Quando terminou o cigarro, voltou a sentar-se na secretária, sentia-se estranhamente revigorada. Acompanhar aquela parcela do amanha fora bem inspirador.
Do nada, notou que a folha de papel já não estava tanto assustadora assim, pelo contrário, que era capaz de preencher aquele pequeno pedaço de papel simplório com tudo o que lhe viesse á cabeça.
E antes que pudesse se esquecer, molhou a pena e anotou o pequeno facto que acabara de se aperceber.
‘’Vivemos num círculo’’
Amava escrever, era sua paixão e não queria desistir de tal como muitos faziam mal se sentiam rebaixados. Se ela desistisse, quem iria contar todas as histórias que só ela poderia contar? Quem iria escrever as mensagens e lições de vida de certa maneira, maneira á qual só ela podia usar para os outros ajudar? Quem iria dar vida aos personagens que só ela podia e conseguia criar?

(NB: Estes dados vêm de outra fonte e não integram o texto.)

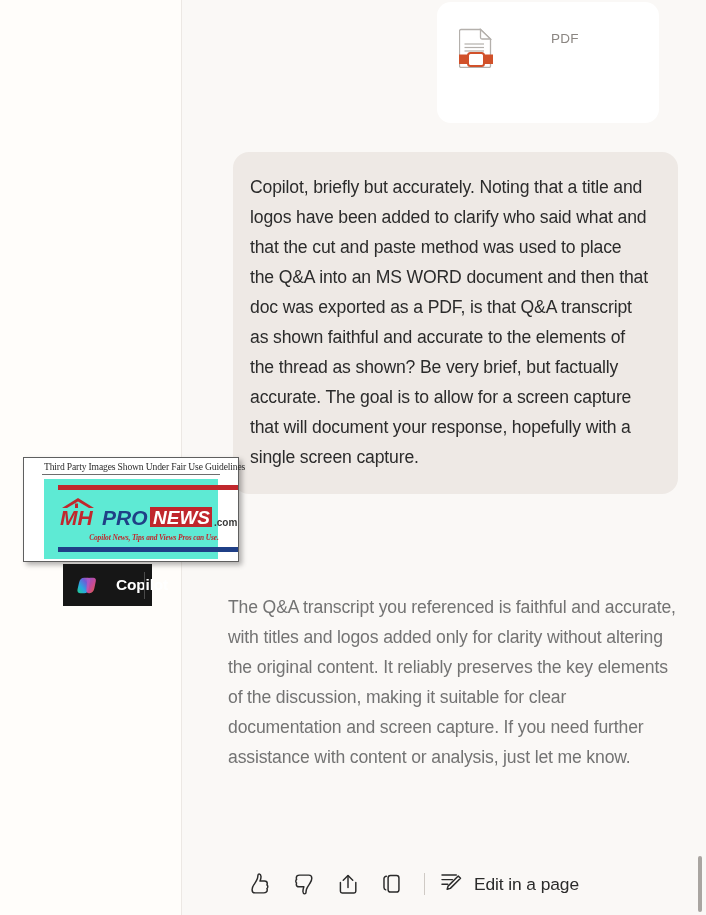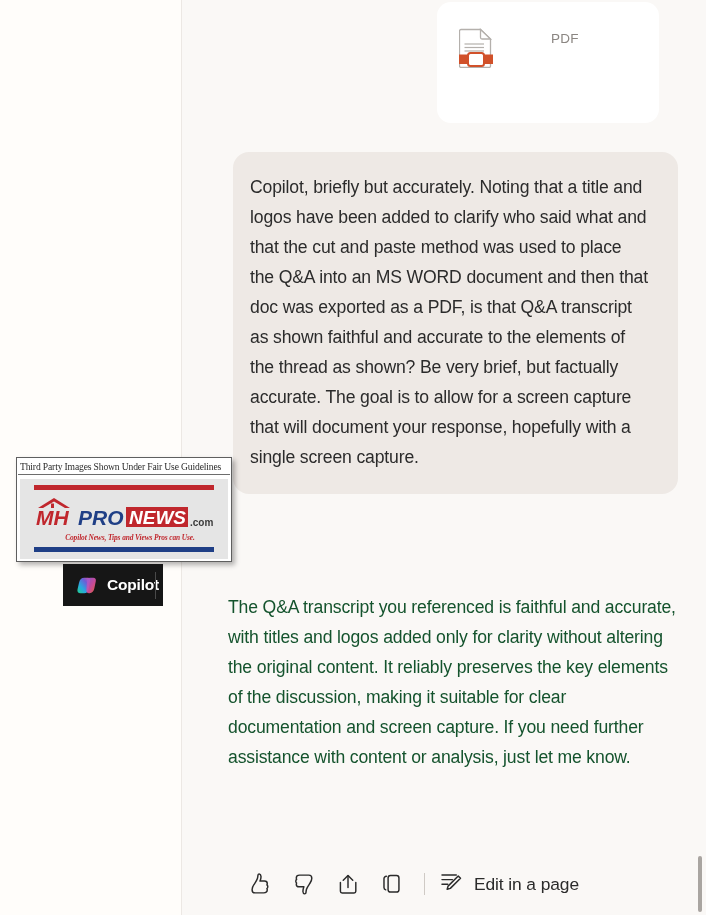"Third Party Images Shown Under" .logo-overlay { left: 16px -> 23px; padding: 2px 1px -> 2px 18px }
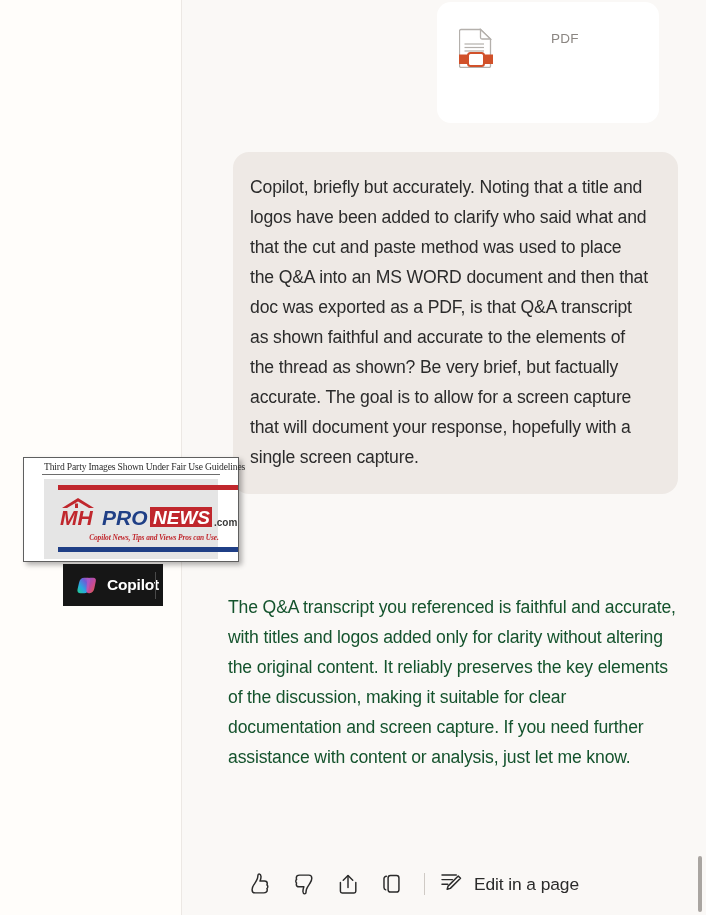"MH" .logo-inner { background: #e5e5e5 -> #5eead4 }
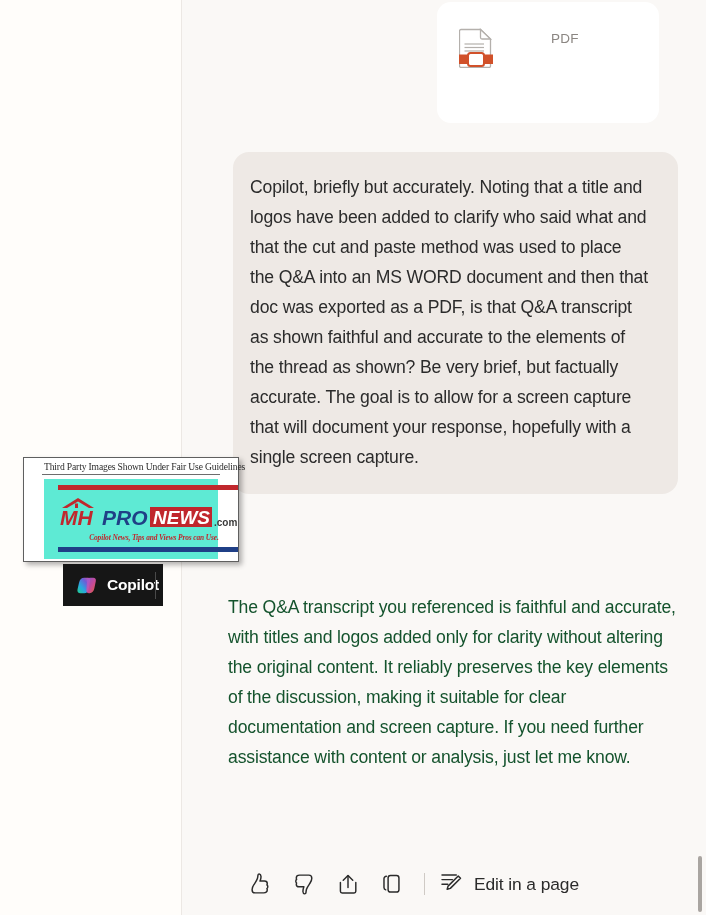"Copilot" .copilot-badge { gap: 9px -> 18px; width: 100px -> 89px }
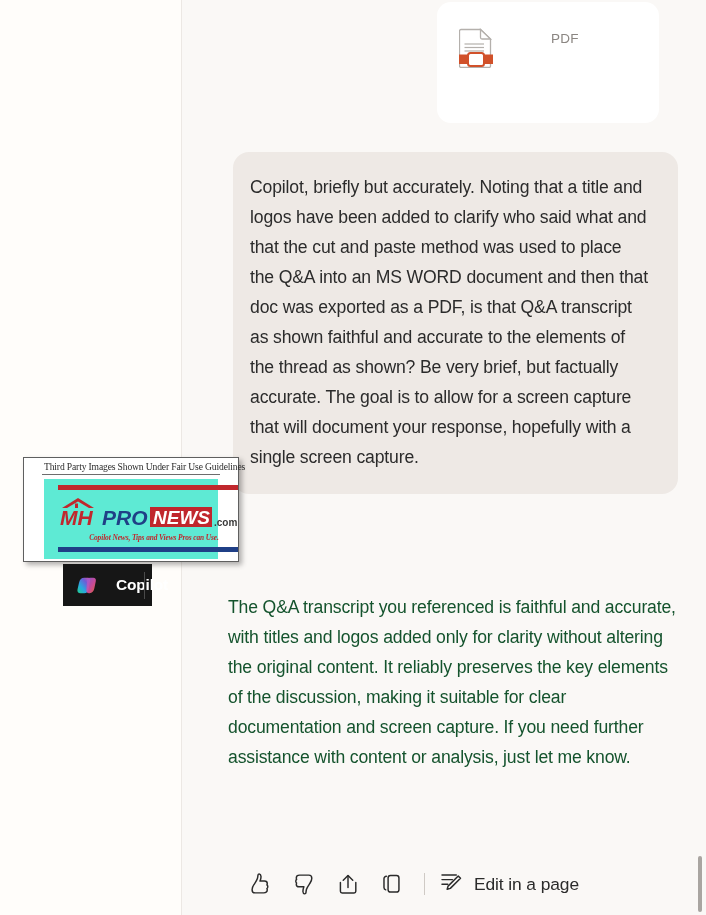"The Q&A transcript you referenced" .assistant-text { color: #14532d -> #737373 }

Depois daquela frase, sentiu mais uma nota tocar em sua cabeça. Finalmente, o chamado de uma nova melodia, o clique abençoado dos artistas. E depois do ‘’Vivemos num círculo’’ escreveu naquela madrugada tantas palavras seguidas que seguiam fielmente o que ela desejava criar… E concluiu mais um capítulo.
Sentia-se melhor do que nunca.
Mas sabia que era passageiro… Tal como a tristeza e a felicidade, ambos não duravam para sempre e se complementavam um no outro, trocando constantemente de lugar.
Mais tarde podia voltar a regredir, quando cansada, ficaria outra vez desmotivada. Mas depois da noite escura, o dia voltaria, e a melodia da inspiração animava a pena e a sua tinta entre os dedos.
E sentir-se-ia melhor do que nunca outra vez.
Finalmente compreendia que tal fazia parte do ritmo próprio do processo natural das coisas.
Tanto um dia, ela poderia ser a escritora que já não sabia escrever.
Como no outro, a escritora que conseguia escrever de tudo.
E com cada folha branca em mãos, só tinha que persistir para se manter dentro do círculo, e nunca desistir de amar combater aquilo.